Top 25 Lobbying Shops Bring In $227.5 Million
K Street’s biggest firms posted strong performances in the first half of 2010, with four of the top five firms reporting double-digit gains and several midsized lobbying shops continuing to show steady growth.
Nineteen of the top 25 firms reported growth in revenue following an erratic 2009.
The lobbying practices’ dramatic numbers come out of a legislative frenzy on Capitol Hill, with K Street focused on health care reform, a financial services regulatory overhaul and climate change legislation. In total, the top 25 firms grossed $227.5 million in the first six months of this year.
The biggest shake-up on the list is among the midsized firms and a handful of relatively younger lobby shops that once again reported double-digit gains.

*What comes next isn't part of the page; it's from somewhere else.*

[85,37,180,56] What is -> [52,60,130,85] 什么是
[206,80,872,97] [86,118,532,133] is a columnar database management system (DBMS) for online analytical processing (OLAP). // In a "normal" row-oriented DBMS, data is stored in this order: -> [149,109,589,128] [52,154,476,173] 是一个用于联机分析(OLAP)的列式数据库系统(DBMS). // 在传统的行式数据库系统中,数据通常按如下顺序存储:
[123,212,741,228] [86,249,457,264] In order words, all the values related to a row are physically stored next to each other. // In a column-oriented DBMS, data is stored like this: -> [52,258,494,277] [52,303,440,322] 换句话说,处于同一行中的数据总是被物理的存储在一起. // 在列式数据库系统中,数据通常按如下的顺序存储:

Brownstein Hyatt Farber Schreck solidified its position among the top-tier firms, breaking into the top five for the first time. While Prime Policy Group, formed late last year from the merger of BKSH & Associates and Timmons & Co., broke into the top 25 after six months in business.
McBee Strategic Consulting, Mehlman Vogel Castagnetti and Breaux Lott Leadership Group also reported double-digit increases for the second year in a row.

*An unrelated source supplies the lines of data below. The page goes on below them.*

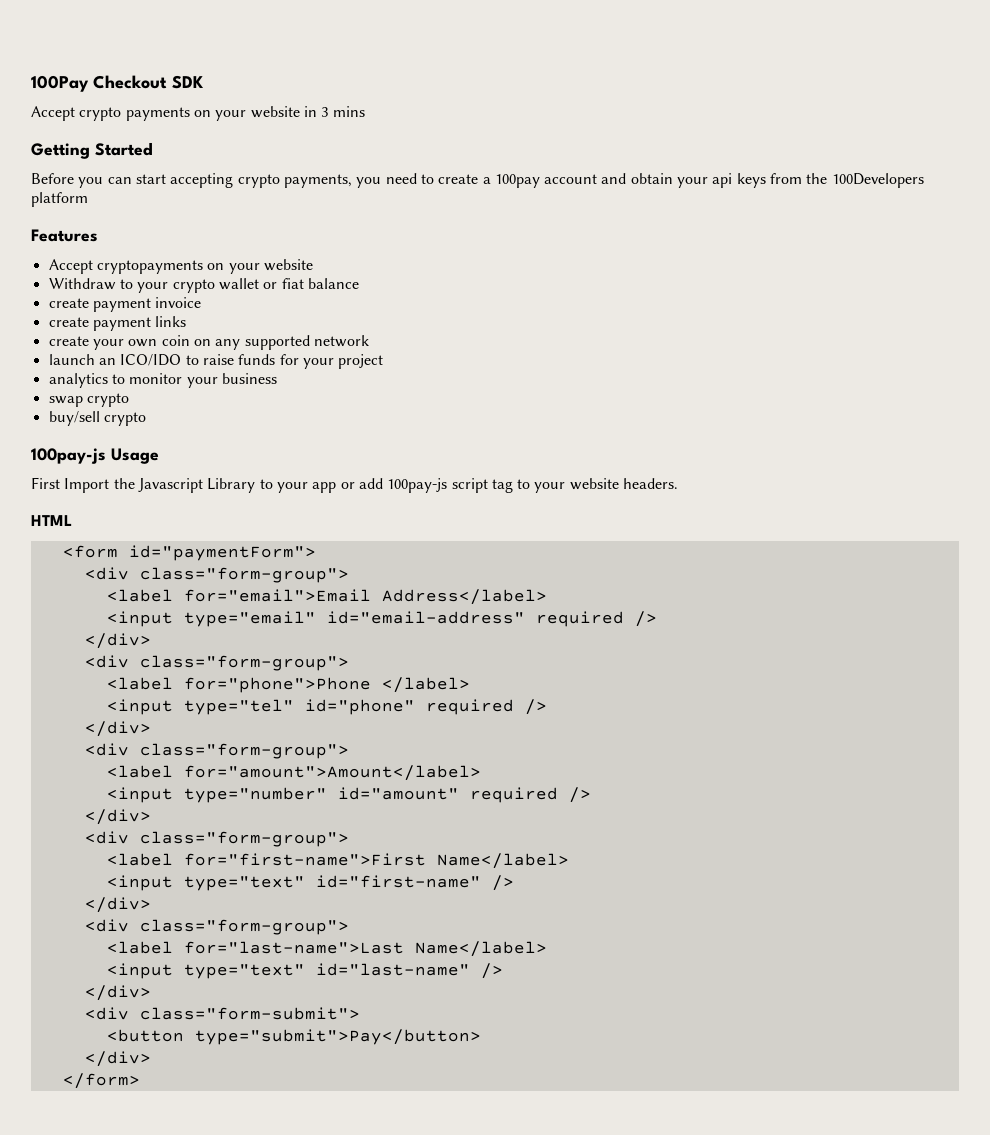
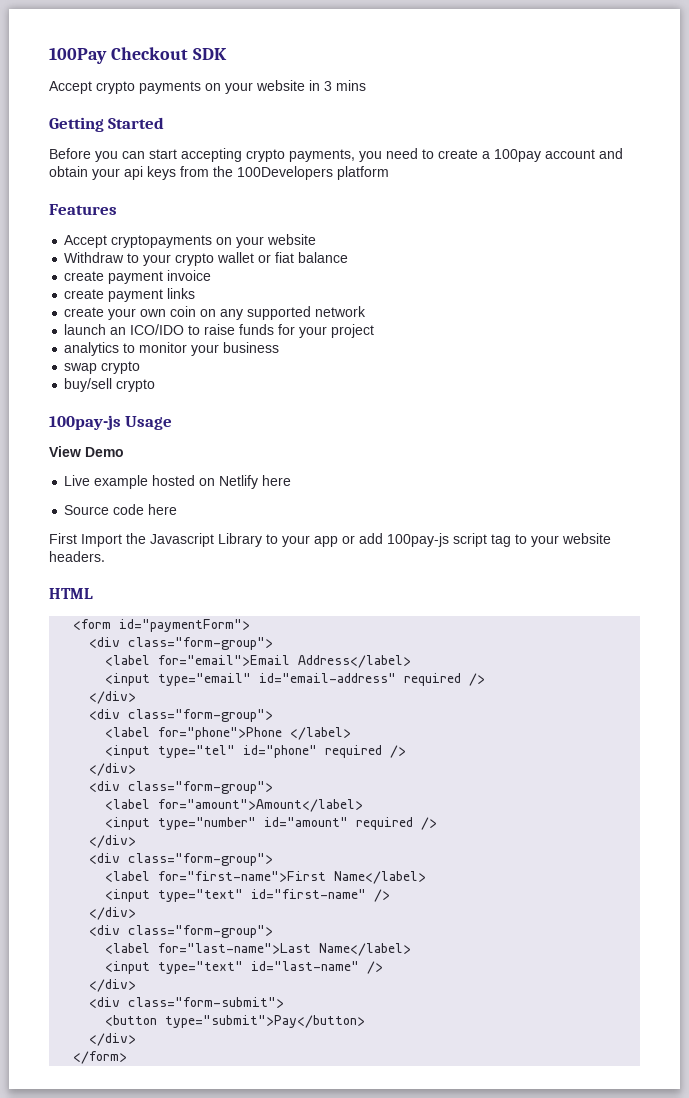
(159, 456) none -> [49,446,124,457] [64,475,292,489] [64,504,178,515] // View Demo // Live example hosted on Netlify here // Source code here

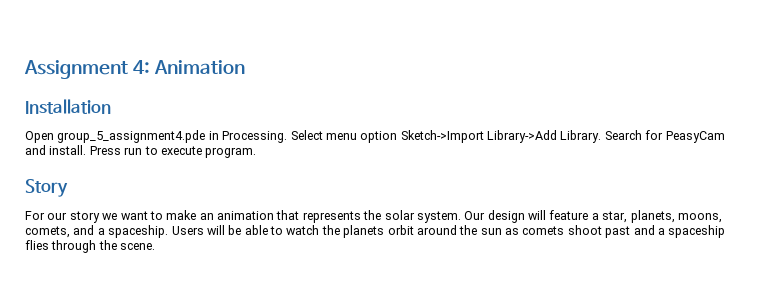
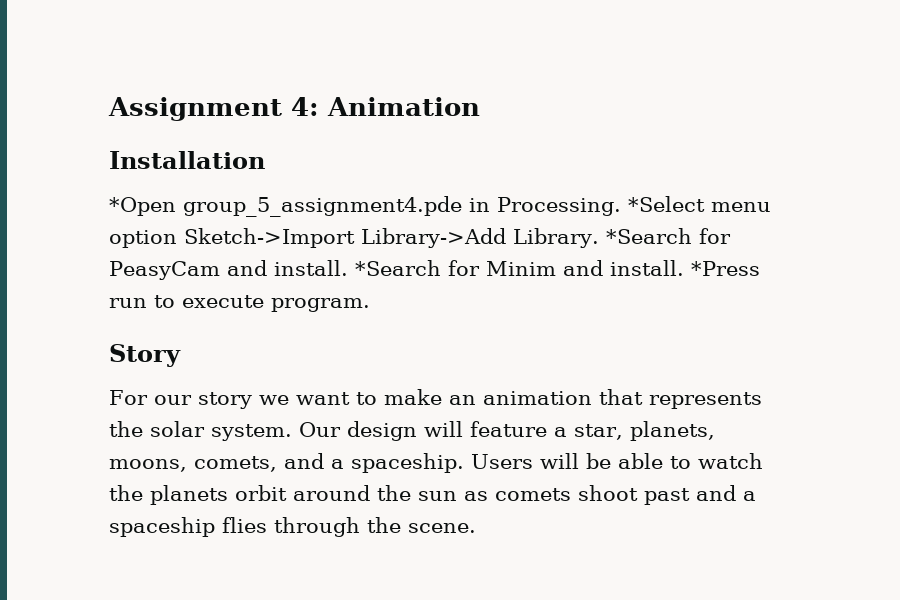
[25,131,54,143] Open -> [109,197,176,216] *Open
[290,130,323,140] Select -> [628,196,705,212] *Select
[604,130,642,140] Search -> [605,228,692,244] *Search
[89,146,121,155] Press -> [354,260,760,276] *Search for Minim and install. *Press

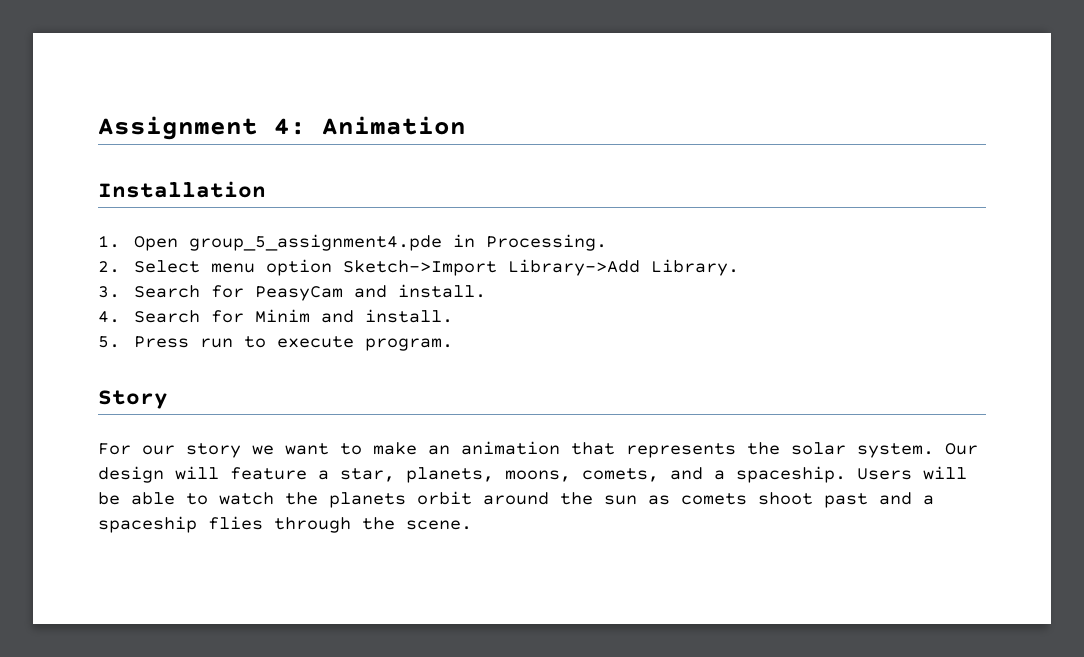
[109,197,176,216] *Open -> [98,235,179,251] 1. Open
[628,196,705,212] *Select -> [98,260,201,273] // 2. Select
[605,228,692,244] *Search -> [98,285,201,298] // 3. Search
[354,260,441,276] *Search -> [98,310,201,323] // 4. Search
[690,261,760,276] *Press -> [98,336,190,348] // 5. Press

The top three lobbying firms — Patton Boggs, Akin Gump Strauss Hauer & Feld and Van Scoyoc Associates — maintained their positions on the list as the top revenue generators. Patton Boggs and Akin Gump both posted double-digit gains over the first half of 2009.
Patton Boggs reported an increase of 12.4 percent, billing clients $20.8 million in the first half of 2010. Kevin O’Neill, deputy chairman of the firm’s public policy practice, said Patton Boggs had an extremely busy first half of the year.
While Patton Boggs completed a merger with Breaux Lott Leadership Group earlier this year, the firms continued to report lobbying revenues separately to the Senate.
Akin Gump Strauss Hauer & Feld had a strong comeback during the first half of this year after dropping about 10 percent in the first half of last year. From January through June, the firm gained 13.1 percent in revenue, billing $18.1 million, according to lobbying reports.
Smith Davis, a partner in Akin Gump’s government relations practice, attributed the growth to a busy legislative calendar and the firm’s merger in March with the all-Democratic lobbying boutique Parven Pomper Strategies. That union brought six lobbyists to the firm as well as Democratic Leadership Council founder Al From, who joined as a consultant.
The biggest change came with Brownstein Hyatt. For the second year in a row, the firm reported about 30 percent growth, blowing past Holland & Knight and Cassidy & Associates, two longtime mainstays as top revenue earners, to round out the top five.
“We’re basically the same size in terms of overhead compared to last year,” Brownstein Hyatt’s Al Mottur said. “I refer to it more as the two R’s — retention and renewal.”
Despite dropping a few rungs, Holland & Knight and Cassidy & Associates each posted revenue gains of $10.8 million for the first six months of the year.
Not all firms were able to maintain a position on the top 25. Carmen Group dropped off the list. The firm, which faced an 8.1 percent drop during the first half of 2009, took another hit during the first half of this year, dropping 7.3 percent to $5.1 million in revenue.
BGR Group and Quinn Gillespie & Associates also continued to struggle in the first half of the year. BGR Group, which faced a drop of 20.6 percent over the same period in 2009, saw its revenue drop an additional 13.6 percent this year to $7 million.
BGR Group’s Loren Monroe acknowledged that the firm’s lobbying numbers were “flat” so far this year. However, he was optimistic about the future noting the hire of Jeff Birnbaum.
“We turned the corner at the start of 2010 with over 30 new clients in the first two quarters retaining BGR’s lobbyists,” Monroe wrote in an e-mail. “We foresee strong growth in the months ahead.”
Most K Streeters, however, were hesitant about whether their firms will continue to show strong growth.
“I’d love it if it were as busy, but a fair answer is we expect some bumps,” Brownstein Hyatt’s Mottur said. “The elections are going to have an impact on the Congress’ ability to act in a lame duck. And assuming predictions are correct about Republican gains in the Senate, for example, the minority will be emboldened to block each and every thing that it thinks it can act on differently in the next Congress with their increasing numbers.”